McKinney, J.,delivered the opinion of the Court.
This was an action on the case to recover the value of a slave named Bill, the property of the defendant in error. The slave died of small-pox, in the service of the plaintiffs in error, to whom he had been hired. The ground of the action, as alleged in one count of the declaration, is, “ that through the neglect and imprudence of the defendants, the slave was exposed to a malignant and contagious disease, known as small-pox, then existing and in action on the farm of the defendants,” &c.

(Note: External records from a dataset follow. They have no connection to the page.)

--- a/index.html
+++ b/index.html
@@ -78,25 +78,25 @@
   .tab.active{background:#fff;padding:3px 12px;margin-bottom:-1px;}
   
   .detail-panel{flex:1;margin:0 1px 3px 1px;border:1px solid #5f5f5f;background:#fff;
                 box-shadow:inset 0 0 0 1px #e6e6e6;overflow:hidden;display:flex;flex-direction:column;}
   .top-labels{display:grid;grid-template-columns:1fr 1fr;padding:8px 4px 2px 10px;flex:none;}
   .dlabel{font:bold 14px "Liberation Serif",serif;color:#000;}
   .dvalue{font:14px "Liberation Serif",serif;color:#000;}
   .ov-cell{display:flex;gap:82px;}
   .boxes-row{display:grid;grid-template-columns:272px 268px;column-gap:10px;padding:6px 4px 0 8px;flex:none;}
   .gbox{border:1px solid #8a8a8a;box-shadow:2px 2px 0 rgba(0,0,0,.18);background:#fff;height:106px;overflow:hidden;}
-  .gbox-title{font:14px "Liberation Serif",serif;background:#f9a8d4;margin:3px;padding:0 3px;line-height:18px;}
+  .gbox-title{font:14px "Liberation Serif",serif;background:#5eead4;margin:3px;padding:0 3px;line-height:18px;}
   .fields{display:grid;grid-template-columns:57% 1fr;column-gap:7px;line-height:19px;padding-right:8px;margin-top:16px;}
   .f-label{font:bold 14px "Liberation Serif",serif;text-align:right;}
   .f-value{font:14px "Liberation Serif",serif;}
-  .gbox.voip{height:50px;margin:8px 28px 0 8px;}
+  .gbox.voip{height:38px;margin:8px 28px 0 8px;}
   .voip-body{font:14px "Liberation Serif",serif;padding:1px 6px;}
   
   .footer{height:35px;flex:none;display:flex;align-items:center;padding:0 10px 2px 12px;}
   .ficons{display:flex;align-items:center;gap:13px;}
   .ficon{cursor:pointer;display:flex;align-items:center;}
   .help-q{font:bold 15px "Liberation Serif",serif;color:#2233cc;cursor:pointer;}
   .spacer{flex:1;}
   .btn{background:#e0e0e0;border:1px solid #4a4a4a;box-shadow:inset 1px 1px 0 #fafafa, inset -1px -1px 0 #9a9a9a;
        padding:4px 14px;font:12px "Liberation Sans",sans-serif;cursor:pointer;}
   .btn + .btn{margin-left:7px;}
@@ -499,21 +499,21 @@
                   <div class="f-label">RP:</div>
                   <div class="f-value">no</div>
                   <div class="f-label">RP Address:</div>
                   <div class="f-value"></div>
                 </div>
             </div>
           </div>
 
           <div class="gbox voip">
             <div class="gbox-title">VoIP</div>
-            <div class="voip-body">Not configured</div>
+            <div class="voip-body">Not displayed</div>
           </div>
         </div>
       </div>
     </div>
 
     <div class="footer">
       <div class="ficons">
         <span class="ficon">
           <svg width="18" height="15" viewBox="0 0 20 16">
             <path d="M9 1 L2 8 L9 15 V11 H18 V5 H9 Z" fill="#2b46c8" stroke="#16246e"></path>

*342It appears from the proof, that some time before the slave Bill was taken ill, a female slave named Kitty, was sent by John D. James to the defendant, Thomas D. James; and that, some four or five days after said slave came to defendant’s house, “she had a breaking out upon her, which was believed to be, and was treated as, measlesbut which proved to be small-pox. It seems probable, from the proof in this record, that before the girl Kitty was sent by John D. James to the house of defendant, Thomas G. James, the disease of small-pox had made its appearance in the family of the former. • And in order to bring home to the defendant, James, a knowledge of this fact, and thereby to sustain the averment in the declaration, the plaintiff proposed to prove “that, before the girl Kitty was brought from John D. James to Thomas G. James, it was reported in the neighborhood of John D. James, that the small-pox was prevailing in the family of John D. James” — a distance of some four or five miles from the residence of the defendant, James. And this evidence, though objected to, was admitted to go to the jury. In this we think there is error. Mere reports, or popular rumor, is too vague and unreliable in its nature to be admitted as a practical rule of human action or conduct. The authority relied upon to sustain the admission of the evidence, fails to do so. It merely holds, that, where it is sought to bring home knowledge of a fact to a party, evidence of the general reputation and belief of the existence of that fact among his neighbors, is admissible as a circumstance tending to show- that he possessed such knowledge. The correctness of this *343proposition we are not disposed to question in a case like the present; but it is certainly carrying the doctrine quite as far as it would be safe to go. In addition to this, the charge of the Court is not satisfactory. On the one hand, the instructions are somewhat particular in pointing the attention of the jury to the .question, whether the defendant, James, knew, or ought to have known, of the existence of smallpox, at the house ©f John D. James, before receiving the slave Kitty into his house; while, on the other hand, the strong opposing circumstance was passed unnoticed, of the utter improbability that any man of ordinary discretion would, knowingly, have admitted under his own roof a slave even suspected of having been exposed to the contagion of such a fearful disease.
Where, in addition to laying down the general rule governing a case, it is deemed proper by the Court to give specific instructions with reference to the facts of the particular case, such instructions should apply to the material facts on both sides of the case.
The judgment will be reversed, and the case be remanded for a new trial.